The Hall main stage featured everything from zombie burlesque to the classical quartet Nostalgic Nebula. The flexible and talented Decayed Brigade, SoCal Sliders, returned with a brand new show. My personal favorites were Murder House Production’s Trick ‘r Treat maze and The Haunt Store’s display of those awesome AtmosFX projections.

Six Flag Unleashed showed off their glow-in-the-dark world, with the most talented folks on stilts I’ve ever seen.

Warner Bros. Studio Tours showed off costumes and props from It and The Nun, in promotion of the upcoming Horror Made Here: A Festival of Frights, starting in October.

The Show Floor

This year, there was an abundance of creepy and unique creations from some exceptionally talented artists and creators, where screamers could find everything and anything relating to Halloween and horror.
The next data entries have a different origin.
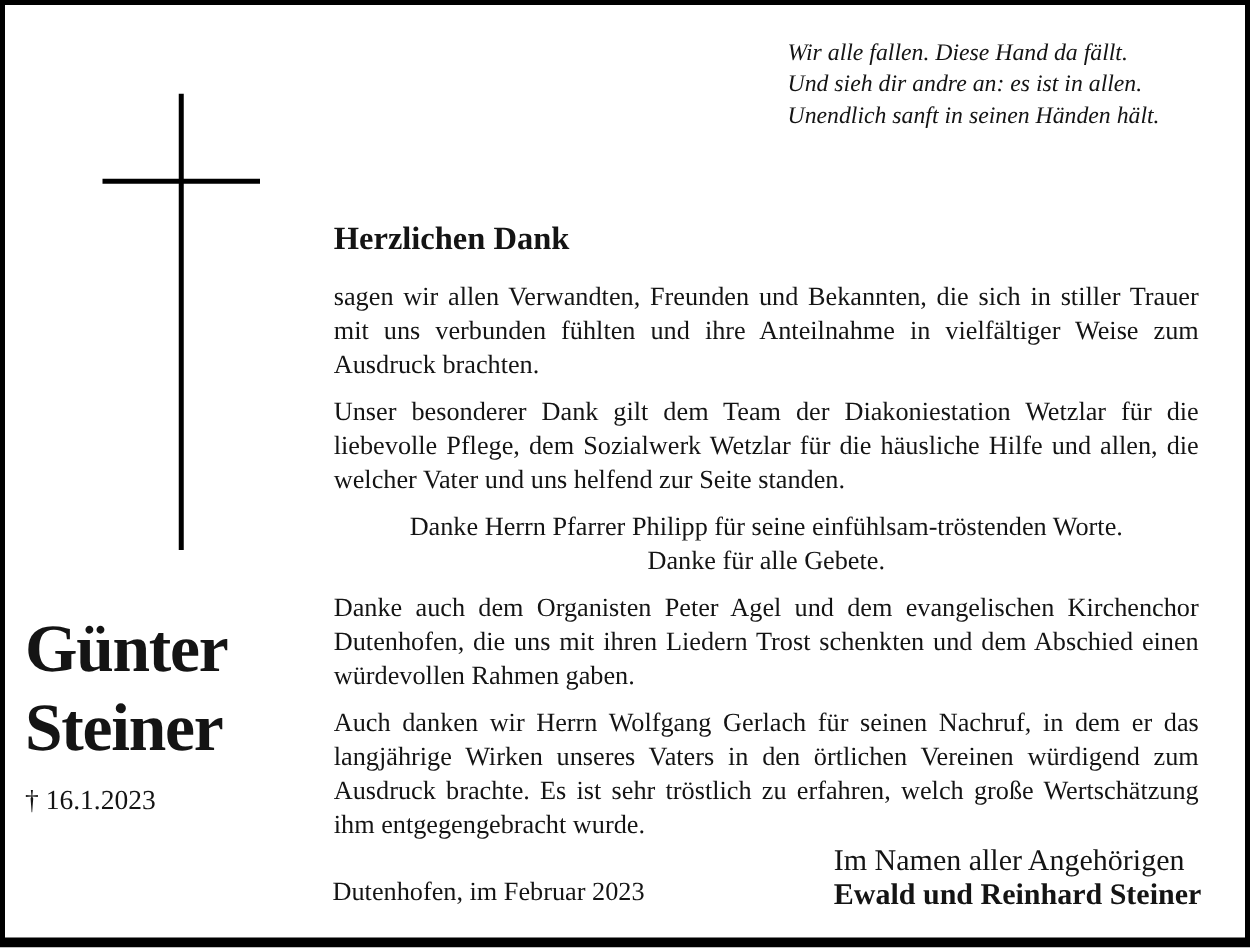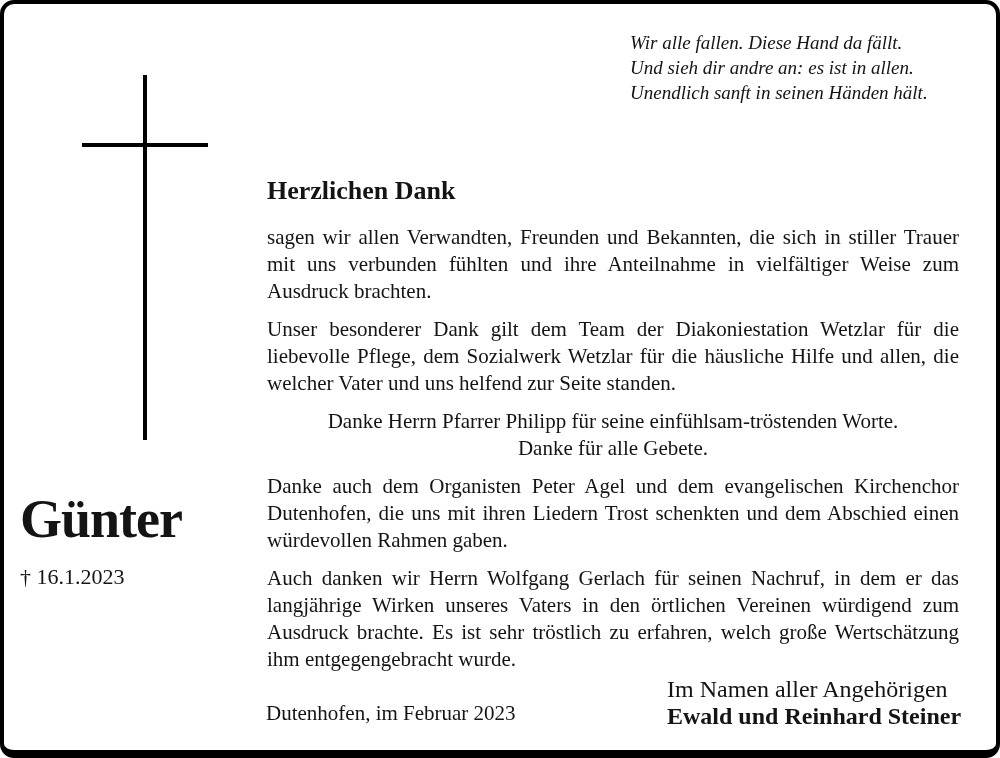--- a/index.html
+++ b/index.html
@@ -12,21 +12,20 @@
     width: 992px;
     height: 746px;
     background: #ffffff;
     border-left: 4px solid #000;
     border-top: 4px solid #000;
     border-right: 4px solid #000;
     border-bottom: 8px solid #000;
     font-family: "Liberation Serif", serif;
     color: #141414;
     overflow: hidden;
-    border-radius: 14px;
   }
   
   .poem {
     position: absolute;
     left: 626px;
     top: 26px;
     width: 332px;
     font-style: italic;
     font-size: 19px;
     line-height: 25px;
@@ -126,20 +125,21 @@
     <div>Unendlich sanft in seinen Händen hält.</div>
   </div>
 
   <div>
     <div class="cross-v"></div>
     <div class="cross-h"></div>
   </div>
 
   <div class="name-block">
     <div class="name-line">Günter</div>
+    <div class="name-line">Steiner</div>
     <div class="death-date">† 16.1.2023</div>
   </div>
 
   <div class="content">
     <h1 class="heading">Herzlichen Dank</h1>
     <p class="para">sagen wir allen Verwandten, Freunden und Bekannten, die sich in stiller Trauer mit uns verbunden fühlten und ihre Anteilnahme in vielfältiger Weise zum Ausdruck brachten.</p>
     <p class="para">Unser besonderer Dank gilt dem Team der Diakoniestation Wetzlar für die liebevolle Pflege, dem Sozialwerk Wetzlar für die häusliche Hilfe und allen, die welcher Vater und uns helfend zur Seite standen.</p>
     <div class="para-lines">
       <div>Danke Herrn Pfarrer Philipp für seine einfühlsam-tröstenden Worte.</div>
       <div>Danke für alle Gebete.</div>

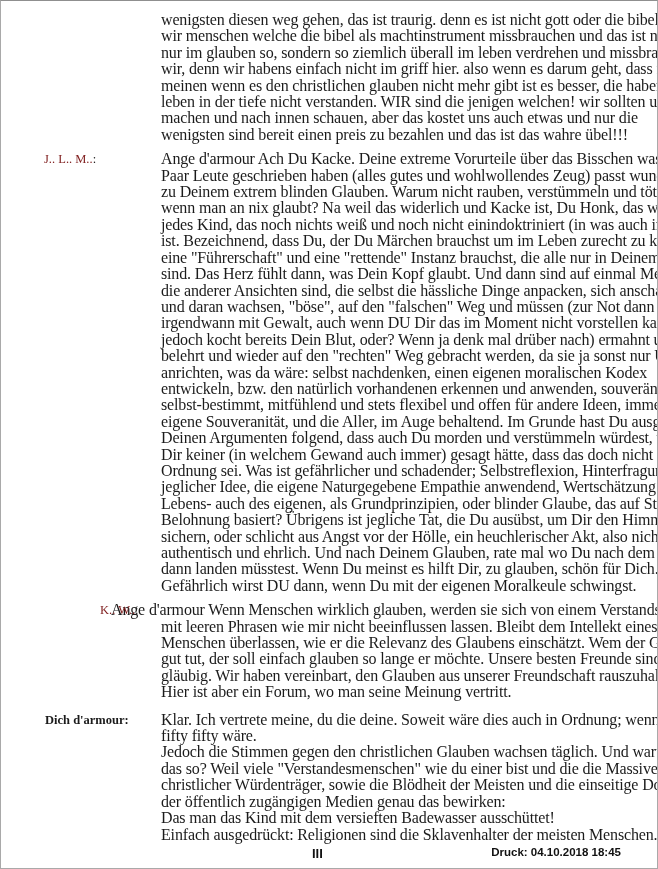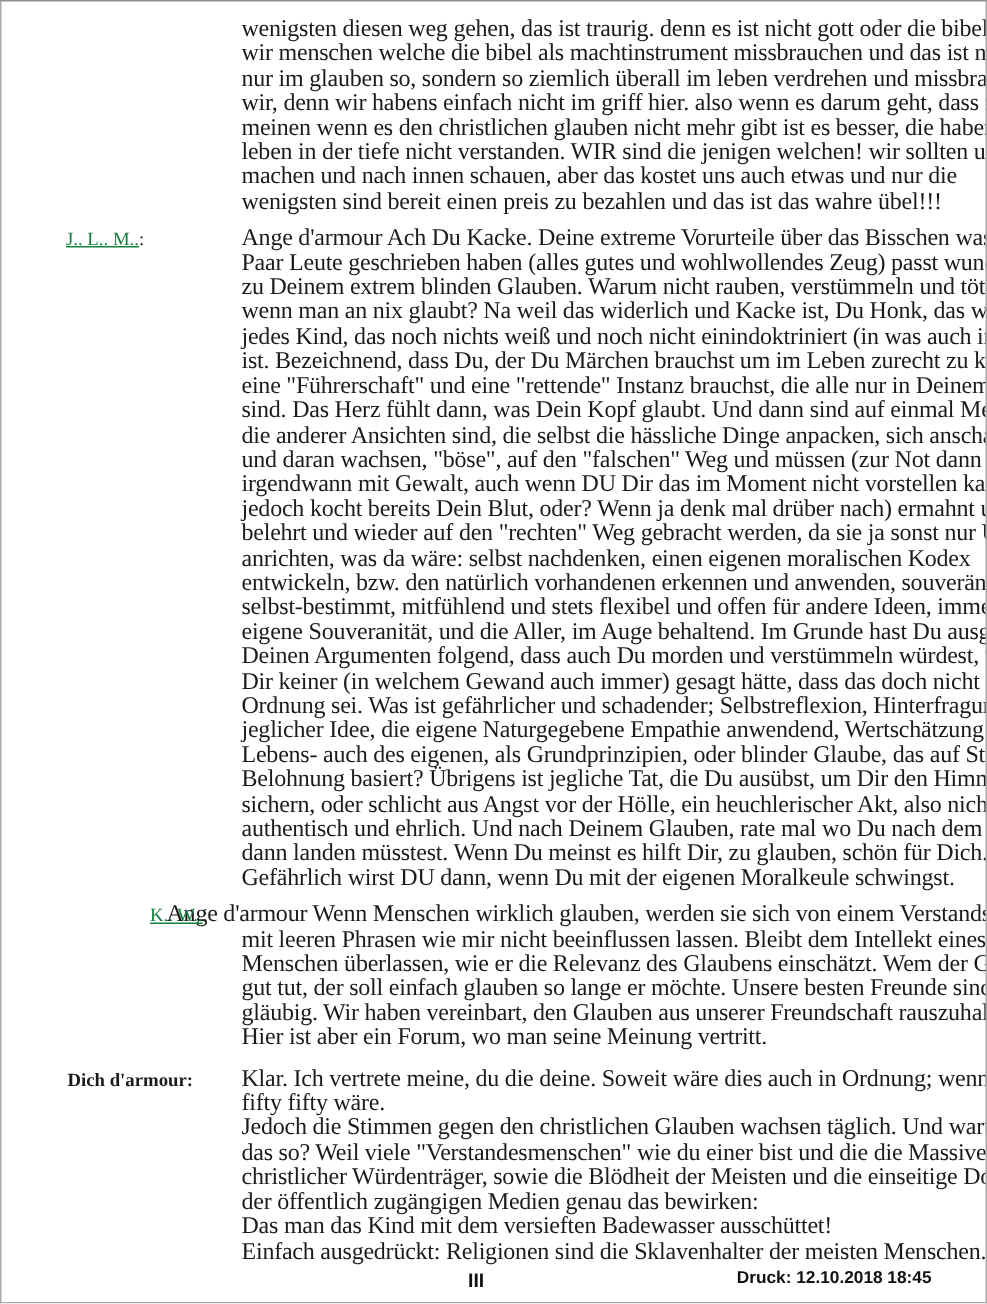--- a/index.html
+++ b/index.html
@@ -29,22 +29,21 @@
     white-space: pre;
   }
   .speaker {
     position: absolute;
     top: 0;
     font-size: 12.5px;
     line-height: 16.4px;
     white-space: nowrap;
   }
   .speaker a {
-    color: #15803d;
-    text-decoration: underline;
+    color: #7f1d1d;
     cursor: pointer;
   }
   .speaker .colon { color: #1b1b1b; }
   .msg-jlm  .speaker { left: -117px; }
   .msg-kw   .speaker { left: -97px; margin-left: 36px; }
   .msg-kw   .msg-text { text-indent: -50px; }
   .msg-ange { margin-top: 11px; }
   .msg-ange .speaker { left: -116px; font-weight: bold; }
   .msg-ange .speaker .colon { font-weight: bold; }
   .footer-pagenum {
@@ -132,14 +131,14 @@
 das so? Weil viele "Verstandesmenschen" wie du einer bist und die die Massiven Fehler
 christlicher Würdenträger, sowie die Blödheit der Meisten und die einseitige Doofheit
 der öffentlich zugängigen Medien genau das bewirken:
 Das man das Kind mit dem versieften Badewasser ausschüttet!
 Einfach ausgedrückt: Religionen sind die Sklavenhalter der meisten Menschen. Die</div>
     </div>
 
   </div>
 
   <div class="footer-pagenum">III</div>
-  <div class="footer-print">Druck: 12.10.2018 18:45</div>
+  <div class="footer-print">Druck: 04.10.2018 18:45</div>
 </div>
 
 </body></html>

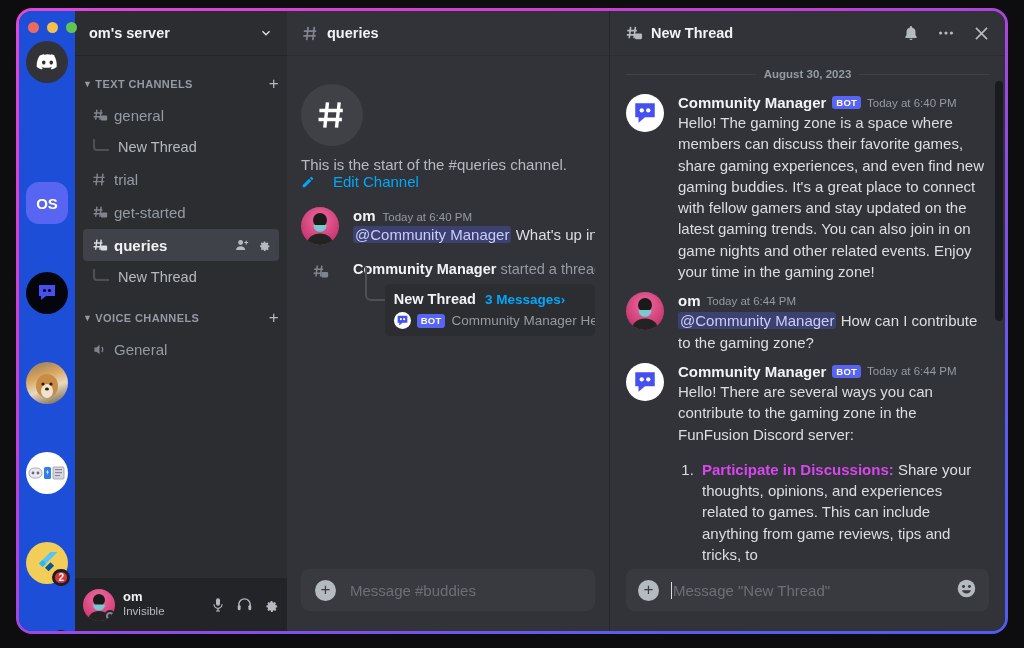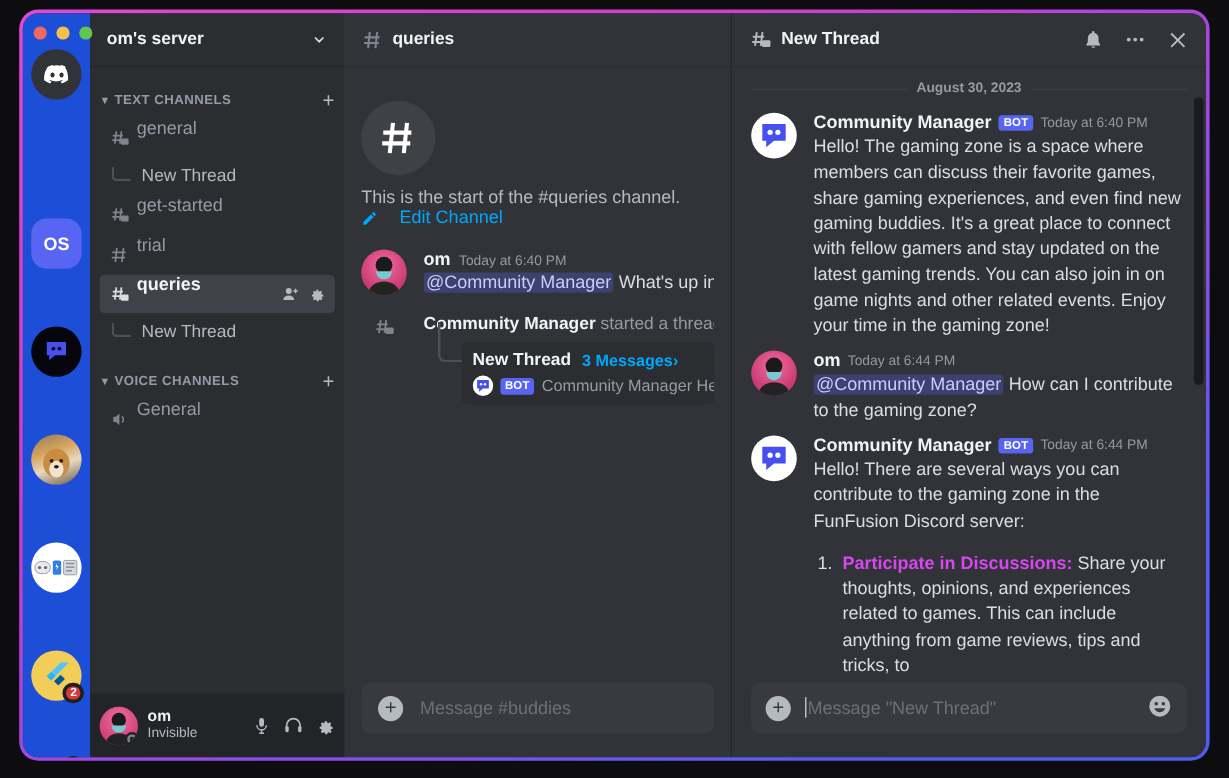--- a/index.html
+++ b/index.html
@@ -94,21 +94,21 @@
   .cat {
     display: flex; align-items: center;
     padding: 4px 8px 4px 8px;
     color: #949ba4; font-size: 11px; font-weight: bold;
     letter-spacing: .4px; cursor: pointer;
   }
   .cat .chev { font-size: 9px; margin-right: 3px; }
   .cat .label { flex: 1; }
   .cat .plus { font-size: 17px; font-weight: 300; color: #b5bac1; }
   .chan {
-    display: flex; 
+    display: flex; align-items: center;
     height: 32px; margin: 1px 8px;
     padding: 0 8px; border-radius: 4px;
     color: #949ba4; font-size: 15px;
     cursor: pointer;
   }
   .chan.active { background: #404249; color: #f2f3f5; font-weight: 600; }
   .chan .ic { margin-right: 6px; display:flex; align-items:center; }
   .chan .nm { flex: 1; white-space: nowrap; }
   .chan .acts { display: flex; gap: 7px; align-items:center; }
   .thread-row {
@@ -437,34 +437,34 @@
         <span class="nm">general</span>
       </div>
       <div class="thread-row">
         <span class="elbow"></span>
         <span>New Thread</span>
       </div>
 
       <div class="chan">
         <span class="ic">
           <svg width="17" height="17" viewBox="0 0 20 20" fill="none" stroke="#80848e" stroke-width="1.7">
-            <path d="M7 3L5.5 15M12 3l-1.5 12M3.5 7h10M3 11.5h8"></path>
-            <rect x="11.5" y="10" width="7.5" height="6" rx="1.2" fill="#80848e" stroke="none"></rect>
+            <path d="M7.5 3L6 17M14 3l-1.5 14M3 7.5h13M2.5 12.5h13"></path>
           </svg>
         </span>
-        <span class="nm">get-started</span>
+        <span class="nm">trial</span>
       </div>
 
       <div class="chan">
         <span class="ic">
           <svg width="17" height="17" viewBox="0 0 20 20" fill="none" stroke="#80848e" stroke-width="1.7">
-            <path d="M7.5 3L6 17M14 3l-1.5 14M3 7.5h13M2.5 12.5h13"></path>
+            <path d="M7 3L5.5 15M12 3l-1.5 12M3.5 7h10M3 11.5h8"></path>
+            <rect x="11.5" y="10" width="7.5" height="6" rx="1.2" fill="#80848e" stroke="none"></rect>
           </svg>
         </span>
-        <span class="nm">trial</span>
+        <span class="nm">get-started</span>
       </div>
 
       <div class="chan active">
         <span class="ic">
           <svg width="17" height="17" viewBox="0 0 20 20" fill="none" stroke="#dbdee1" stroke-width="1.7">
             <path d="M7 3L5.5 15M12 3l-1.5 12M3.5 7h10M3 11.5h8"></path>
             <rect x="11.5" y="10" width="7.5" height="6" rx="1.2" fill="#dbdee1" stroke="none"></rect>
           </svg>
         </span>
         <span class="nm">queries</span>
Screamers over 21 were able to get a blue wristband and purchase adult beverages at bar stations around the convention hall, or one of two cash bar attractions hosted by Sinister Pointe’s Scary Place and Slashback Video, courtesy of Bearded Lady’s Mystic Museum.

SoCal Valley Haunters & Classrooms

Thinking of creating your own decorations for Halloween but don’t know where to start? Well, Midsummer Scream had you covered. On the Show Floor, SoCal Valley Haunters taught screamers how to create their own tombstones, carve foam pumpkins, make lanterns and village displays, with the help of Dept. 56. Down the hall, classes on Halloween floral arrangements, budget decorating, yard displays and more, inspired a whole new generation of Halloween designers.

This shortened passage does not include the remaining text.